• Task prompt: State how many lines of the data below hold the string "Uważaj", giving nothing but the number.

• Material for the task:
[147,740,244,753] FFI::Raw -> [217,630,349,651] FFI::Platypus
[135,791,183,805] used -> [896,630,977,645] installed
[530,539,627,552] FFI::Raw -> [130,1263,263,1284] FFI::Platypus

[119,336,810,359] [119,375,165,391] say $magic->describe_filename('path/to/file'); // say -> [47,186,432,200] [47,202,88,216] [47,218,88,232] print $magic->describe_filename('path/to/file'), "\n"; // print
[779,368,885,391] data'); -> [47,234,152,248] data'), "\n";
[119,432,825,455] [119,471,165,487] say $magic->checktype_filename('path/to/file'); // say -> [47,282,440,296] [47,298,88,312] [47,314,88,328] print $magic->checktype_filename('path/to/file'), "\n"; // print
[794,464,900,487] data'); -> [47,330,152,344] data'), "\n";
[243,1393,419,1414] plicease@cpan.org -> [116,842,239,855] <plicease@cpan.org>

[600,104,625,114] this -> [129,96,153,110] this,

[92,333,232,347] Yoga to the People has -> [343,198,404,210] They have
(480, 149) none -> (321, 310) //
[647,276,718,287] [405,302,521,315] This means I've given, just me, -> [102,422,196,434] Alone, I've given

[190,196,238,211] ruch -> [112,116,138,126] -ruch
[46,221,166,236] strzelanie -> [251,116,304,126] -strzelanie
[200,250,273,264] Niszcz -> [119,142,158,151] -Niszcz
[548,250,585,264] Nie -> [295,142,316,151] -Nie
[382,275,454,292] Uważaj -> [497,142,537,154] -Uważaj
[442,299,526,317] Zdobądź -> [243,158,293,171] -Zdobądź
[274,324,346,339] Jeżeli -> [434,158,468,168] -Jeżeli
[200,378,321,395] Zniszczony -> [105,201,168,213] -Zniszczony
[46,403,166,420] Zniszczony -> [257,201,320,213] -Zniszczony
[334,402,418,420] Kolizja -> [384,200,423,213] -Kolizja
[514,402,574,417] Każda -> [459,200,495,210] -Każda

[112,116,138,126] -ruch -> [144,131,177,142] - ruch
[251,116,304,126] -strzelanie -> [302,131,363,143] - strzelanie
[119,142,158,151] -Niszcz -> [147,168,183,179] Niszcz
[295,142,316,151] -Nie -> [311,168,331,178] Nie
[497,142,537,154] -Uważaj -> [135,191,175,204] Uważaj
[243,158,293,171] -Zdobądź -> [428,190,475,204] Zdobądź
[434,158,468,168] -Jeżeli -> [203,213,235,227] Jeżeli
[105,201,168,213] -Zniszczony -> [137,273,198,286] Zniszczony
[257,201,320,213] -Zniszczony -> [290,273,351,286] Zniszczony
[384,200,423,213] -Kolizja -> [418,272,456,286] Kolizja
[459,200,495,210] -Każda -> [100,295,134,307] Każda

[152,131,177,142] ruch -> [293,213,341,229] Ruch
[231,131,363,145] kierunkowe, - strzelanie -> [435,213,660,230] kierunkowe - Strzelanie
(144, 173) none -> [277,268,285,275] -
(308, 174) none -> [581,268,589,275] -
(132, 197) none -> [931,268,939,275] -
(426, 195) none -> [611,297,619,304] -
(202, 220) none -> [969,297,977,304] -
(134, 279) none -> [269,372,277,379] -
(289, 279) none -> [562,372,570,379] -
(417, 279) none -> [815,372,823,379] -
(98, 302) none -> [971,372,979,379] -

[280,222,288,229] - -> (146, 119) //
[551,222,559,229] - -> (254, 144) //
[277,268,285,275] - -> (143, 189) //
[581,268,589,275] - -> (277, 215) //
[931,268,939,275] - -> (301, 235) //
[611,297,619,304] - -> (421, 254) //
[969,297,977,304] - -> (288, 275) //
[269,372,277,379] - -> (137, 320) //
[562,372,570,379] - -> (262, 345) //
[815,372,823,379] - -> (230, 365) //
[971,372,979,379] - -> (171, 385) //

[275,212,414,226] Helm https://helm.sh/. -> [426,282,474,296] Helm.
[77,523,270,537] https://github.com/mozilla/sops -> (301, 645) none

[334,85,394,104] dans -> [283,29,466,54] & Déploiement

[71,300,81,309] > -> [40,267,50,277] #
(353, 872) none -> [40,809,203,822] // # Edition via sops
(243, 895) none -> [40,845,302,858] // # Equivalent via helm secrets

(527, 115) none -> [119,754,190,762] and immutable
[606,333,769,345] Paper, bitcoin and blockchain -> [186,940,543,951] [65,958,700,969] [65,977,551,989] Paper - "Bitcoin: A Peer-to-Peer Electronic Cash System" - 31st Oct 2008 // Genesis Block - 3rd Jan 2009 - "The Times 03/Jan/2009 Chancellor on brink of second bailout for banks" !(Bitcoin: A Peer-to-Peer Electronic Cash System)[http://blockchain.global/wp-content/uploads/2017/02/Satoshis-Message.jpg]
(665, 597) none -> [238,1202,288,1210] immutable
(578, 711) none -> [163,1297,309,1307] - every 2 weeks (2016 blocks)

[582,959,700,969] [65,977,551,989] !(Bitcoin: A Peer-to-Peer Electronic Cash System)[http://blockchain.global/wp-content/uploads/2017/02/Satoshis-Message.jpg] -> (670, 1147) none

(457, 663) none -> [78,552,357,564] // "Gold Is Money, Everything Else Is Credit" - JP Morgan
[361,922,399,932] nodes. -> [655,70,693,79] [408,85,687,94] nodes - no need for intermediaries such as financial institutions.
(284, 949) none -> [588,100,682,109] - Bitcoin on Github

• Answer for the task: 2